Пользуйтесь, существа отличные!
-- Это было бы прекрасно! Митя, судя по тому, что тот ваш корабль вышел
в космос, вы -- настоящий ученый, но вам не кажется, что вы -- прежде всего
-- психолог, философ и политик?
-- Ну, если я политик, то по случайности, жизнь заставила, а если
философ и психолог, то вы тоже философы и психологи, если вы, конечно,
ученые. Кстати, разговор о чем попало гораздо ценнее, в нем больше
рациональных зерен. Это -- ощущение. А как ваше? -- Многие закивали. --
Задавайте мне любые вопросы, но лучше не из сферы науки.
-- У нас много общего. Кино, театр, цирк... Спорт у вас есть?
-- Да, -- сказал я. -- Все есть. Это тем более поразительно, что вы
произошли от птиц, а мы, как моро, от обезьян, которых у вас нет, и вы не
видели их никогда.
-- На кого они похожи?
-- На меня. Но я покрасивей и могу говорить, а они нет.
-- А они думают, рассуждают?
-- В известном смысле.
-- Почему же между нами много общего? Если мы птицы, а не... Я изложил
им "гипотезу" Пилли. Что они -- тоже земляне.
-- Но они же позамерзали и на Земле, и у нас -- наши и ваши гены.
-- Да?
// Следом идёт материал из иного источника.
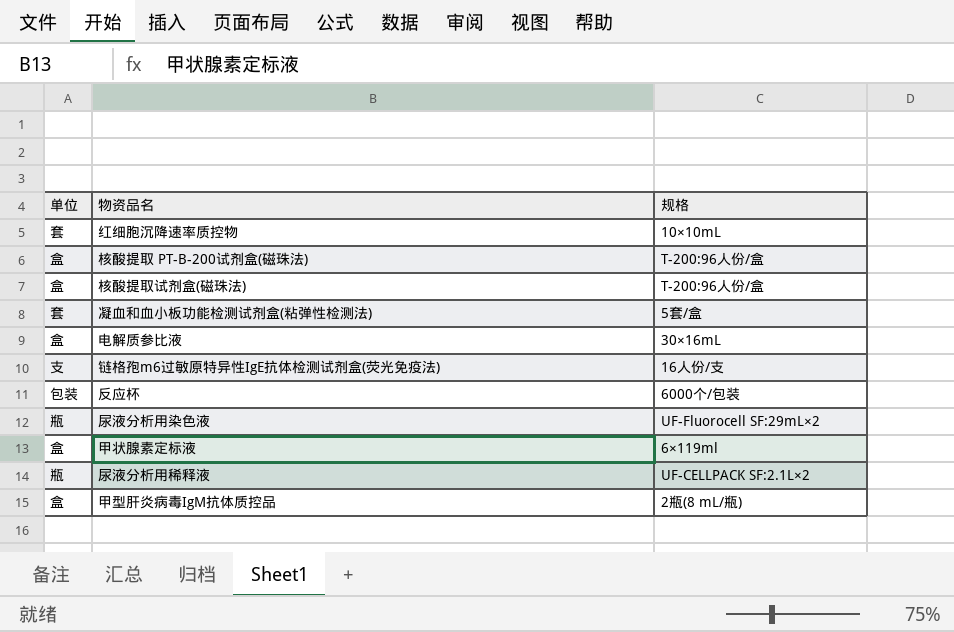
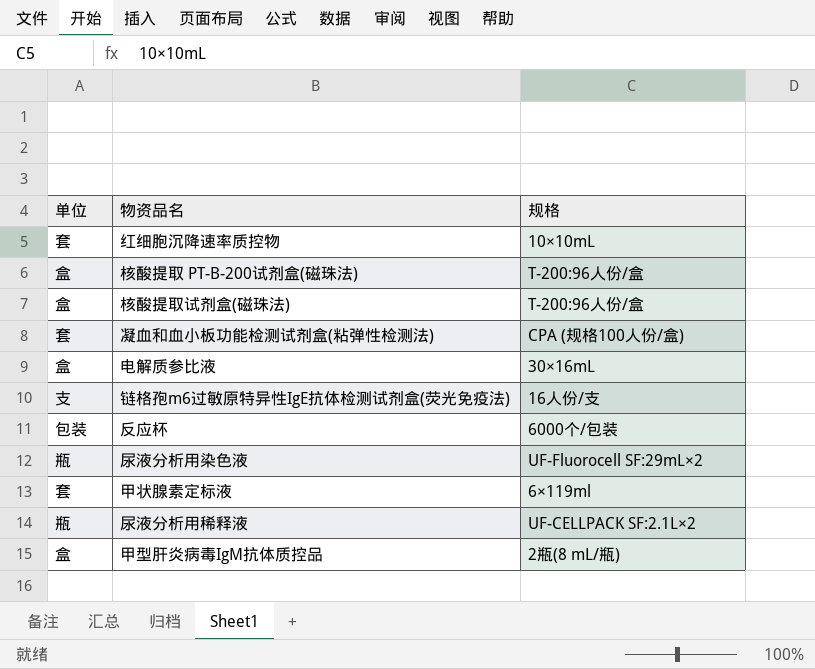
凝血和血小板功能检测试剂盒(粘弹性检测法) | 规格: 5套/盒 -> CPA (规格100人份/盒)
甲状腺素定标液 | 单位: 盒 -> 套

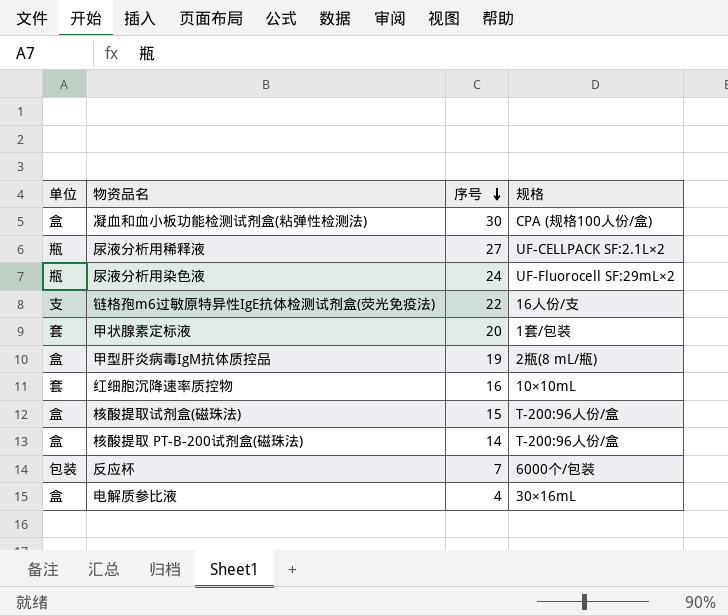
row order: none -> 序号 descending
column 序号 | position: none -> 3
凝血和血小板功能检测试剂盒(粘弹性检测法) | 单位: 套 -> 盒
甲状腺素定标液 | 规格: 6×119ml -> 1套/包装

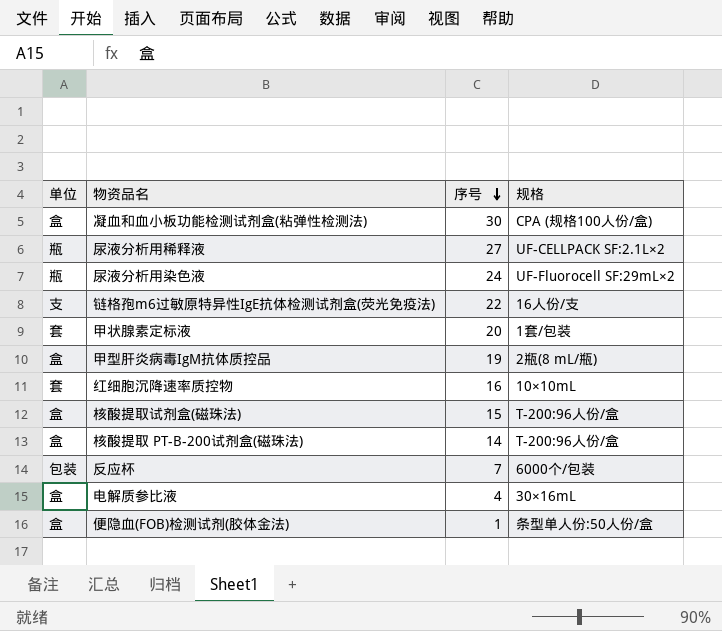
row 便隐血(FOB)检测试剂(胶体金法): none -> 盒 | 1 | 条型单人份:50人份/盒

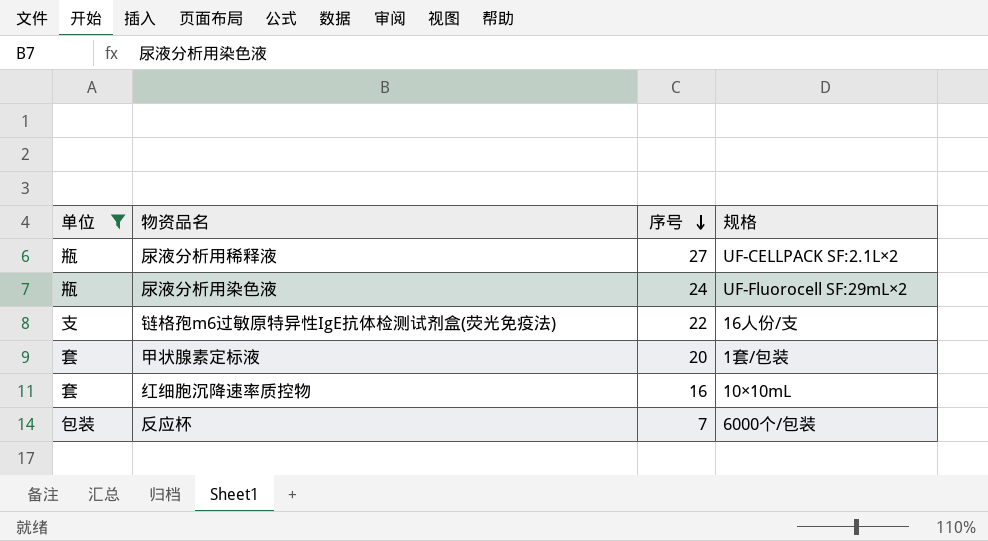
filter: none -> 单位 != 盒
А вдруг они "летали" в космосе, как ваши миленькие птички --
галли? -- Опять это была Пиллина мысль.
-- Потрясающе! Что-то цирковое, а ненаучное!
-- Иногда это может совпасть. Кстати, я жутко удивлен, что вы не умеете
аплодировать.
-- А это что еще за штучка?
-- Вчера я впервые в жизни "планировал". В воздухе, пролетая мимо меня
и желая показать, что я молодец, одна милая девушка сжала вот так кулак, а
большой палец -- вверх. Это же наш, земной, жест! Вы понимаете?! Это намек
на нашу схожесть помощнее, чем разница в принципах космотехники. А
аплодировать вы не умеете! Уль Орик, что сделали вчера политоры после
спектакля, если он им понравился?
-- Молодые люди, -- обратился Орик к аудитории, -- покажите Мите,
пожалуйста, как это выглядит.
Все встали и будто бы громко, но и нежно запели с паузами.
-- А на Земле делают так. -- И я стал хлопать в ладошки. -- Прошу вас,
сделайте это все вместе! И-и-и...
И они зааплодировали! Это было здорово и абсолютно как на Земле.
Я закрыл глаза. И вдруг подумал о маме. О Натке. О моих ребятах из
школы. Ч-черт, плакать хотелось. Я открыл глаза -- они аплодировали, Орик --
тоже. Я сделал знак, и аплодисменты кончились.
-- Понравилось?! Удобно?!
-- Да-а-а!!! И действительно -- удобно.